**What to produce:** A verbatim transcript of the data below is required, images omitted.

(Input material begins)

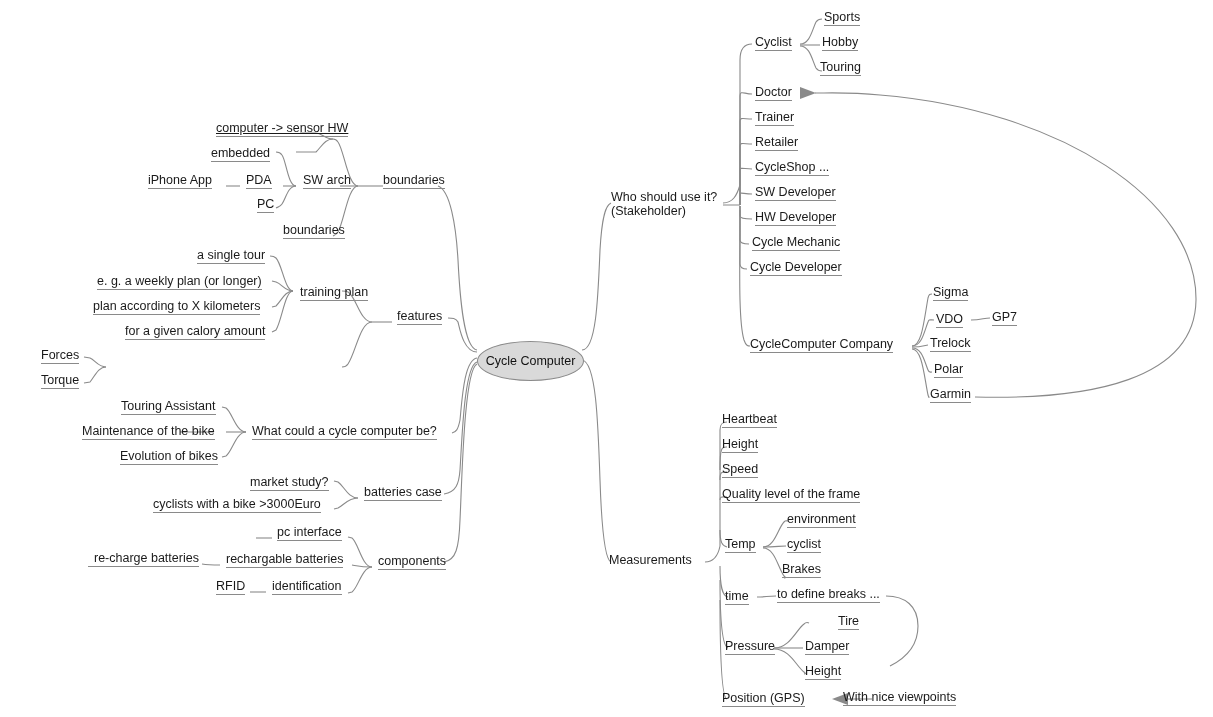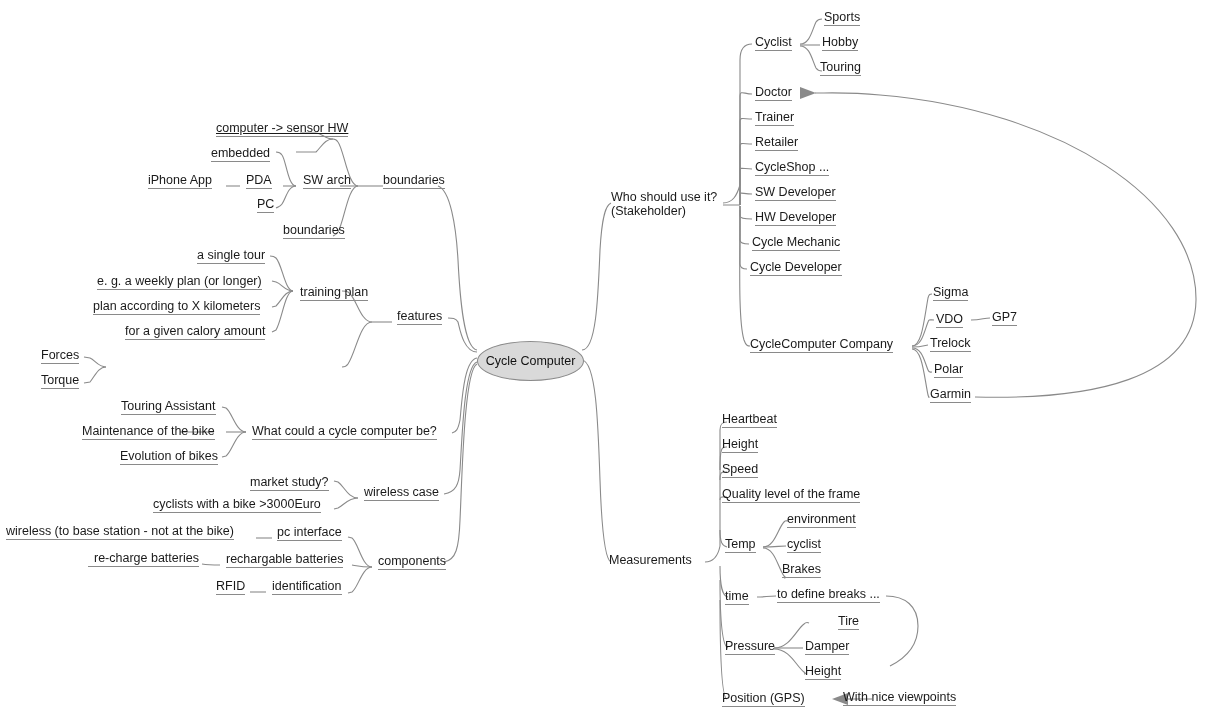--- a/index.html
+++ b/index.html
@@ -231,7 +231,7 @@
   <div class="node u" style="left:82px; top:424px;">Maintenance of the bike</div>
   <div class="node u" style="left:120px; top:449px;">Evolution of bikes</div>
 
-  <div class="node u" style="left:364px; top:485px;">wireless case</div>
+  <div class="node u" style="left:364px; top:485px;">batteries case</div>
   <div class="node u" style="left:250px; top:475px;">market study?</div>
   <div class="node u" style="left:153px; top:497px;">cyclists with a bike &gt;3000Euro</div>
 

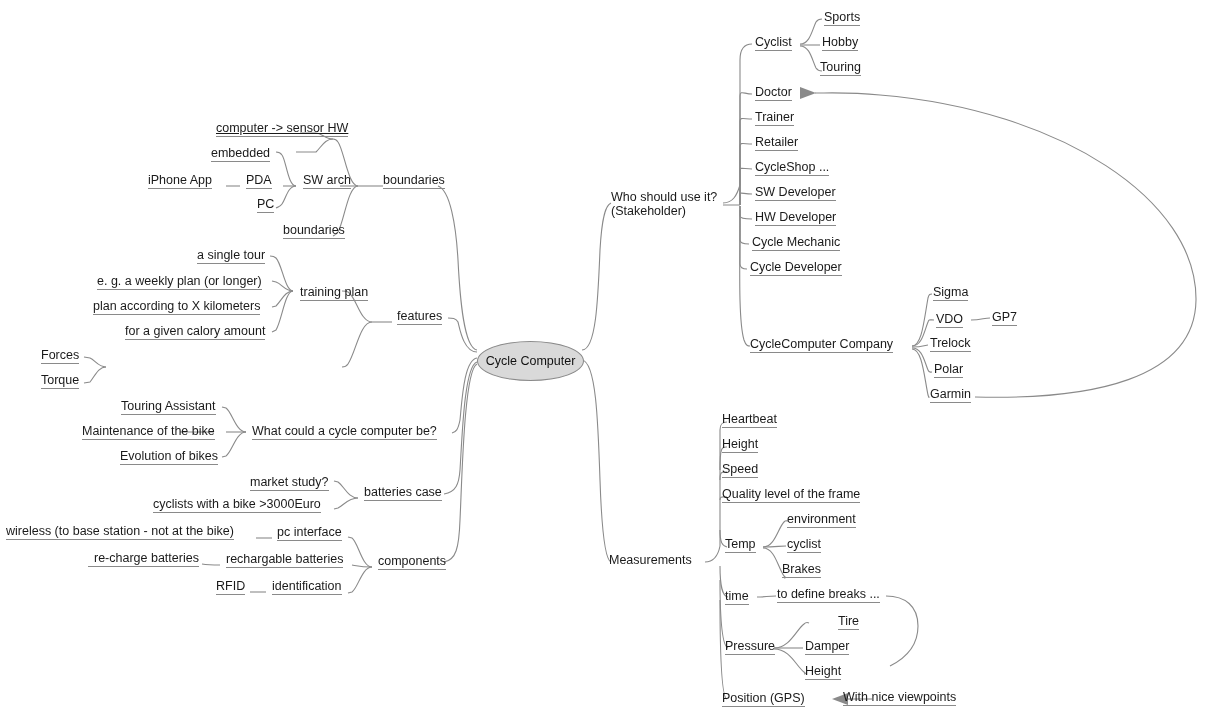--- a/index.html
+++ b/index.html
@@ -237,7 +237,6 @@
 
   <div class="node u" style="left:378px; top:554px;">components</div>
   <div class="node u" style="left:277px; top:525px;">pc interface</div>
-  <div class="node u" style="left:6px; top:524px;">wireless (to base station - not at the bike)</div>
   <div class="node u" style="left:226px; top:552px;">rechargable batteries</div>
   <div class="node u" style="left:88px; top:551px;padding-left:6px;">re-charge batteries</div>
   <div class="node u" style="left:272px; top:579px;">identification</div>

(Input material ends)

**Exercise answer:**
--- a/index.html
+++ b/index.html
@@ -231,7 +231,7 @@
   <div class="node u" style="left:82px; top:424px;">Maintenance of the bike</div>
   <div class="node u" style="left:120px; top:449px;">Evolution of bikes</div>
 
-  <div class="node u" style="left:364px; top:485px;">wireless case</div>
+  <div class="node u" style="left:364px; top:485px;">batteries case</div>
   <div class="node u" style="left:250px; top:475px;">market study?</div>
   <div class="node u" style="left:153px; top:497px;">cyclists with a bike &gt;3000Euro</div>
 

--- a/index.html
+++ b/index.html
@@ -237,7 +237,6 @@
 
   <div class="node u" style="left:378px; top:554px;">components</div>
   <div class="node u" style="left:277px; top:525px;">pc interface</div>
-  <div class="node u" style="left:6px; top:524px;">wireless (to base station - not at the bike)</div>
   <div class="node u" style="left:226px; top:552px;">rechargable batteries</div>
   <div class="node u" style="left:88px; top:551px;padding-left:6px;">re-charge batteries</div>
   <div class="node u" style="left:272px; top:579px;">identification</div>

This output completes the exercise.